Carex bulbostylis
- Conservation status: Least Concern (IUCN 3.1)

Scientific classification
- Kingdom: Plantae
- Clade: Tracheophytes
- Clade: Angiosperms
- Clade: Monocots
- Clade: Commelinids
- Order: Poales
- Family: Cyperaceae
- Genus: Carex
- Species: C. bulbostylis
- Binomial name: Carex bulbostylis Mack.
- Synonyms: Carex amphibola var. globosa (L.H.Bailey) L.H.Bailey ; Carex grisea var. globosa L.H.Bailey ;

= Carex bulbostylis =

- Genus: Carex
- Species: bulbostylis
- Authority: Mack.
- Conservation status: LC

Species of grass-like plant

Carex bulbostylis, known as the false hair sedge, is a species of sedge native to the southcentral and southeastern United States.

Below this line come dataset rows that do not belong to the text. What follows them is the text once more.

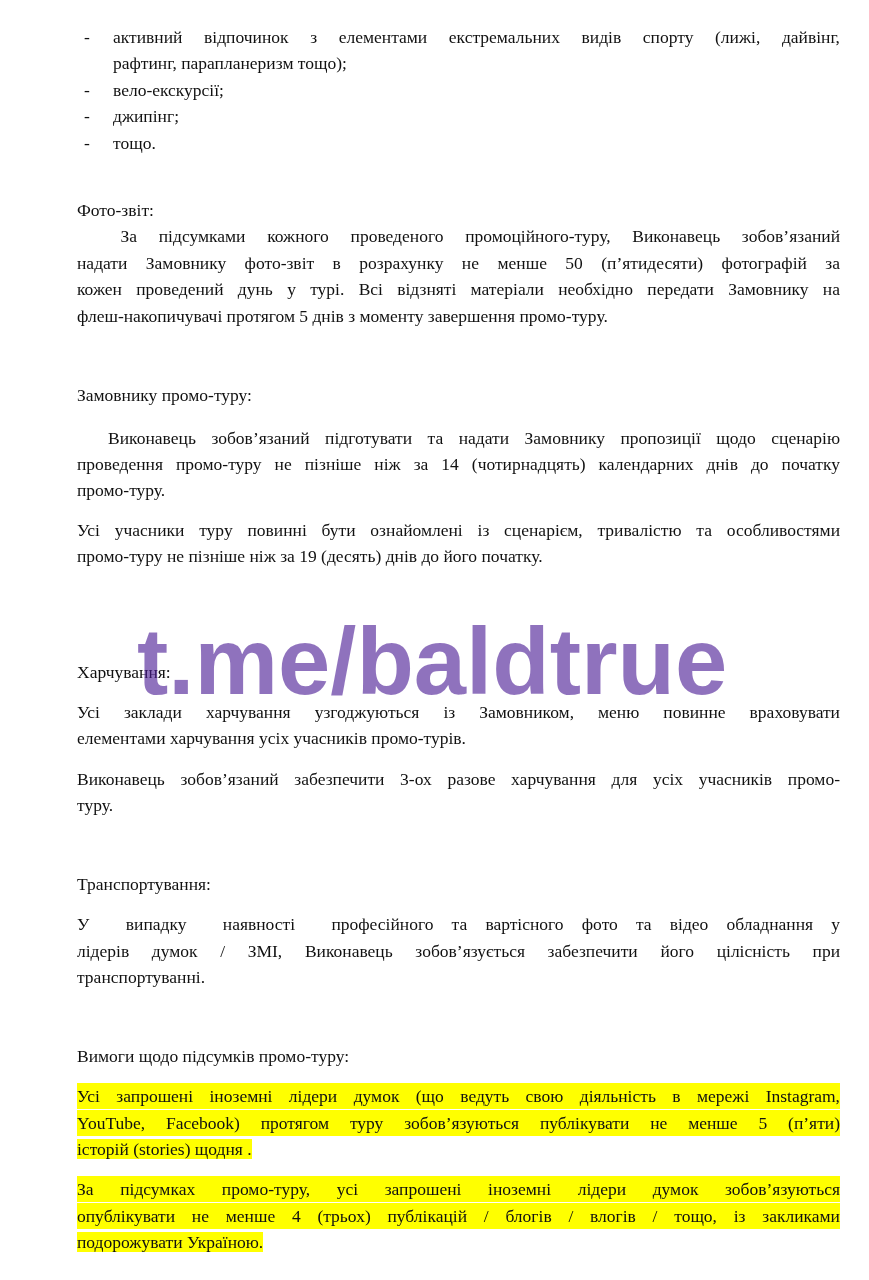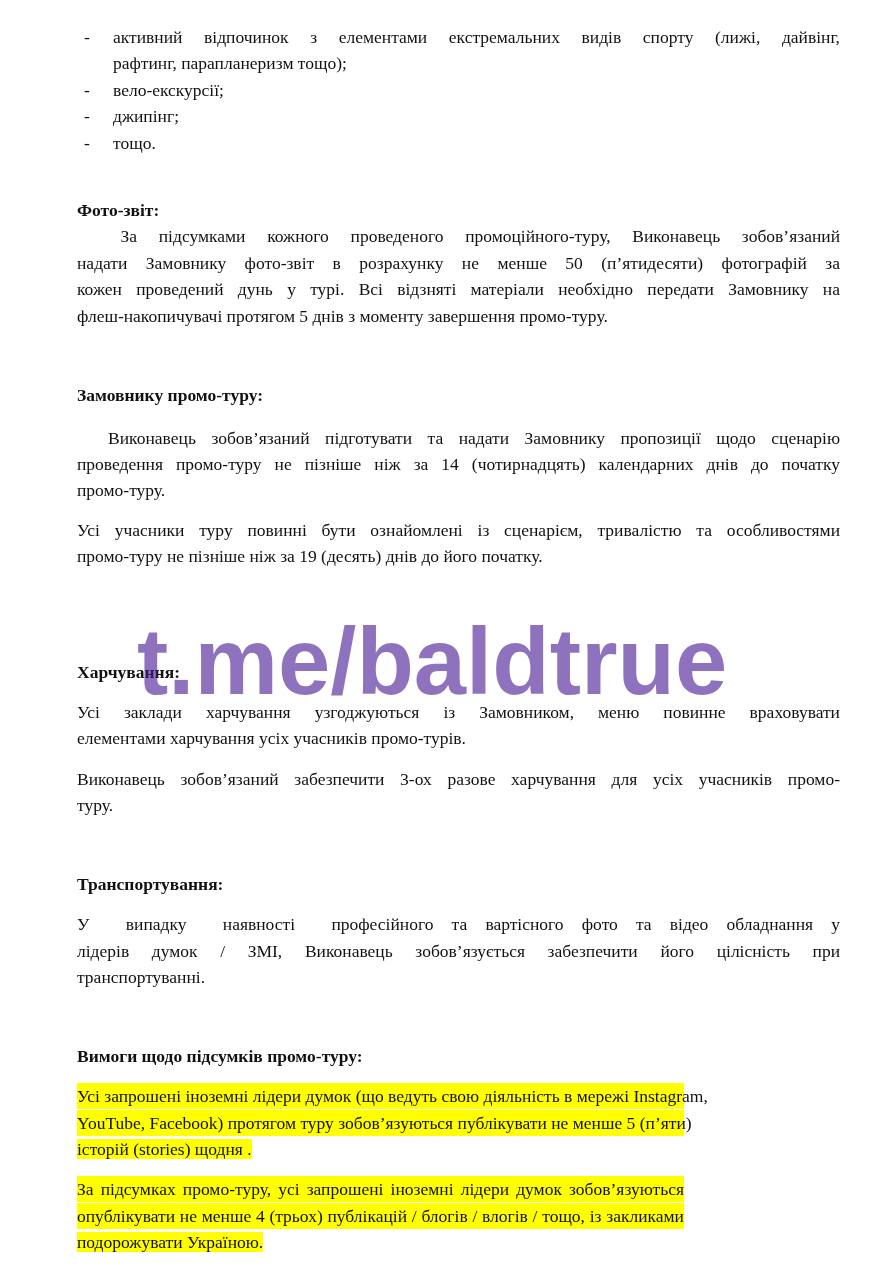--- a/index.html
+++ b/index.html
@@ -6,21 +6,21 @@
   body {
     width:869px; height:1280px; background:#ffffff; position:relative; overflow:hidden;
     font-family:"Liberation Serif", "DejaVu Serif", serif; color:#111;
     font-size:17.5px;
   }
   .page { position:absolute; left:77px; top:22px; width:763px; }
   .line { position:absolute; left:0; width:763px; line-height:26px; white-space:nowrap; }
   .just { text-align:justify; text-align-last:justify; }
   .bullet { position:absolute; left:7px; }
   .btext { position:absolute; left:36px;text-align:center; }
-  .h { font-weight:bold; }
+  .h { font-weight:normal; }
   .hl { background:#ffff00; }
   .watermark {
     position:absolute; left:137px; top:615px;
     font-family:"Liberation Sans", "DejaVu Sans", sans-serif;
     font-weight:bold; font-size:94px; color:#4c1d95; opacity:0.62;
     letter-spacing:0px; white-space:nowrap; line-height:1;
   }
 </style>
 </head>
 <body>
@@ -87,14 +87,14 @@
   <div class="line just" style="top:1181px">
       <span class="hl">опублікувати не менше 4 (трьох) публікацій / блогів / влогів / тощо, із закликами</span>
     </div>
   <div class="line" style="top:1207px"><span class="hl">подорожувати Україною.</span></div>
 </div>
 
 <div class="watermark">t.me/baldtrue</div>
 
 <style>
   
-  .line.just .hl { display:block; text-align:justify; text-align-last:justify; width:607px; }
+  .line.just .hl { display:block; text-align:justify; text-align-last:justify; width:763px; }
 </style>
 
 </body></html>

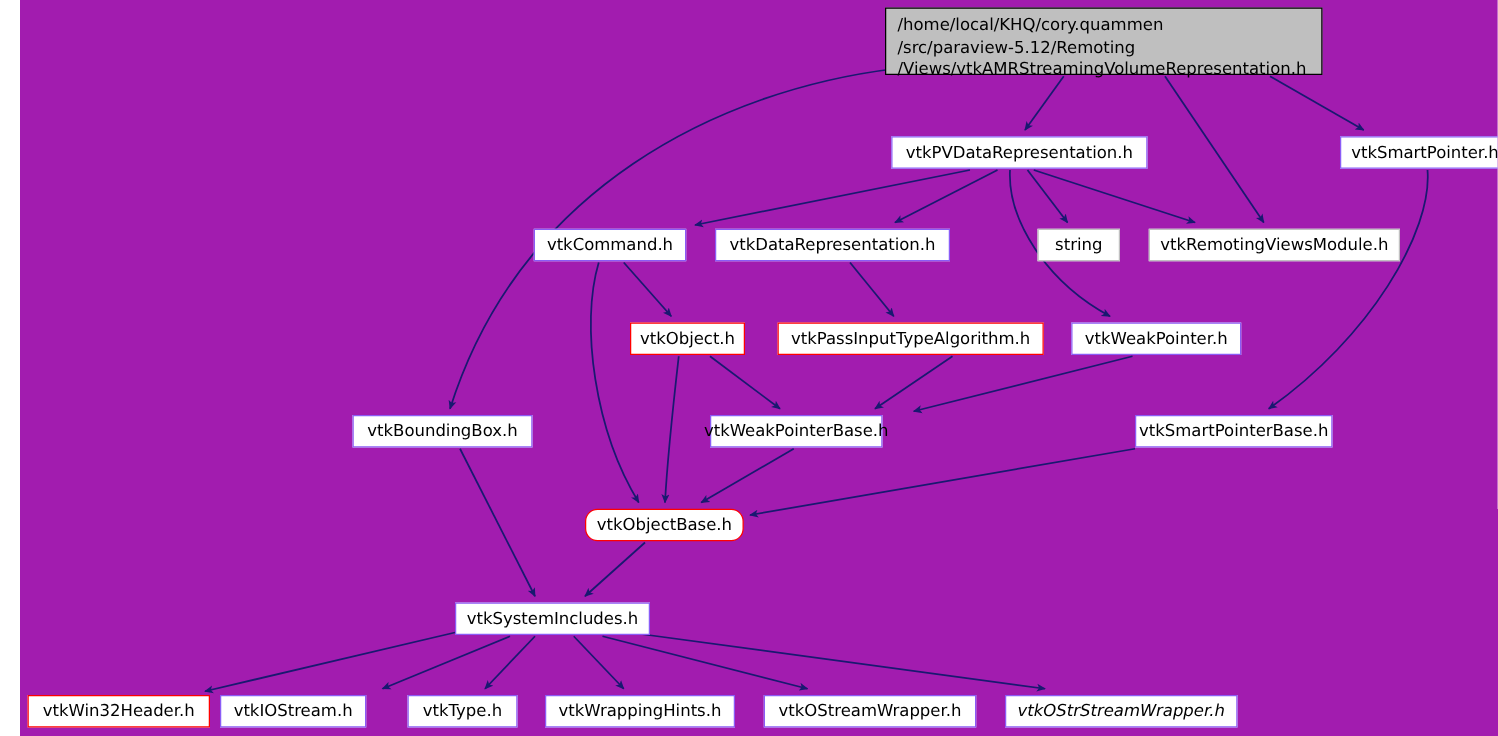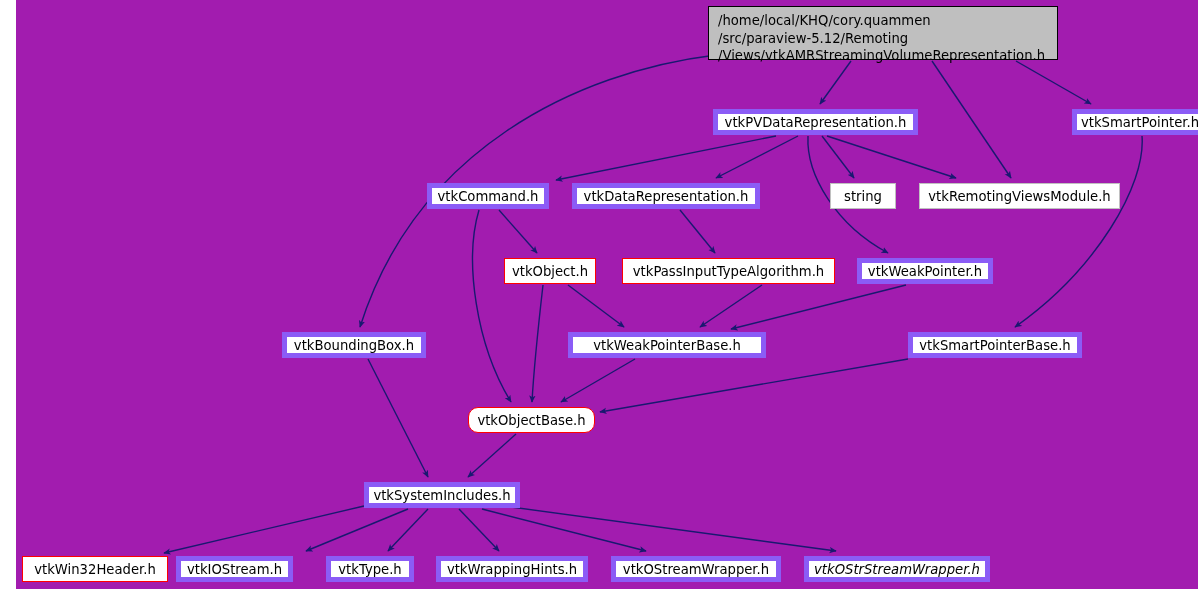--- a/index.html
+++ b/index.html
@@ -26,21 +26,21 @@
     height: 589px;
     pointer-events: none;
   }
   .node {
     position: absolute;
     box-sizing: border-box;
     display: flex;
     align-items: center;
     justify-content: center;
     background: #ffffff;
-    border: 5px solid #8b5cf6;
+    border: 1px solid #8b5cf6;
     font-size: 13.2px;
     line-height: 15px;
     color: #000000;
     white-space: pre;
     text-align: center;
     z-index: 5;
   }
   .node.root {
     background: #bfbfbf;
     border: 1px solid #000000;
@@ -105,22 +105,22 @@
       <div class="node" style="left: 697px; top: 109px; width: 205px; height: 26px;">vtkPVDataRepresentation.h</div>
       <div class="node" style="left: 1056px; top: 109px; width: 136px; height: 26px;">vtkSmartPointer.h</div>
       <div class="node" style="left: 411px; top: 183px; width: 122px; height: 26px;">vtkCommand.h</div>
       <div class="node" style="left: 556px; top: 183px; width: 188px; height: 26px;">vtkDataRepresentation.h</div>
       <div class="node gray" style="left: 814px; top: 183px; width: 66px; height: 26px;">string</div>
       <div class="node gray" style="left: 903px; top: 183px; width: 201px; height: 26px;">vtkRemotingViewsModule.h</div>
       <div class="node red" style="left: 488px; top: 258px; width: 92px; height: 26px;">vtkObject.h</div>
       <div class="node red" style="left: 606px; top: 258px; width: 213px; height: 26px;">vtkPassInputTypeAlgorithm.h</div>
       <div class="node" style="left: 841px; top: 258px; width: 136px; height: 26px;">vtkWeakPointer.h</div>
       <div class="node" style="left: 266px; top: 332px; width: 144px; height: 26px;">vtkBoundingBox.h</div>
-      <div class="node" style="left: 552px; top: 332px; width: 198px; height: 26px;">vtkWeakPointerBase.h</div>
-      <div class="node" style="left: 892px; top: 332px; width: 174px; height: 26px;">vtkSmartPointerBase.h</div>
+      <div class="node" style="left: 552px; top: 332px; width: 138px; height: 26px;">vtkWeakPointerBase.h</div>
+      <div class="node" style="left: 892px; top: 332px; width: 158px; height: 26px;">vtkSmartPointerBase.h</div>
       <div class="node red" style="left: 452px; top: 407px; width: 127px; height: 26px; border-radius: 10px;">vtkObjectBase.h</div>
       <div class="node" style="left: 348px; top: 482px; width: 156px; height: 26px;">vtkSystemIncludes.h</div>
       <div class="node red" style="left: 6px; top: 556px; width: 146px; height: 26px;">vtkWin32Header.h</div>
       <div class="node" style="left: 160px; top: 556px; width: 117px; height: 26px;">vtkIOStream.h</div>
       <div class="node" style="left: 310px; top: 556px; width: 88px; height: 26px;">vtkType.h</div>
       <div class="node" style="left: 420px; top: 556px; width: 152px; height: 26px;">vtkWrappingHints.h</div>
       <div class="node" style="left: 595px; top: 556px; width: 170px; height: 26px;">vtkOStreamWrapper.h</div>
       <div class="node" style="left: 788px; top: 556px; width: 186px; height: 26px; font-style: italic;">vtkOStrStreamWrapper.h</div>
     </div>
 </div>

It was first formally named by Kenneth Mackenzie in 1915. It is also known as the eastern narrowleaf sedge, thick style sedge, and globose sedge.

It has previously been treated as a variety of both Carex amphibola and Carex grisea.

==Distribution and habitat==
Carex bulbostylis is endemic to the southern United States where it occurs from eastern Texas and Oklahoma to Mississippi, with a disjunct population in southwestern Tennessee.

It grows in a variety of habitats, from prairies to deciduous forests, floodplains and their adjacent slopes, and disturbed areas such as roadsides and grazed meadows. It is commonly found in calcareous areas.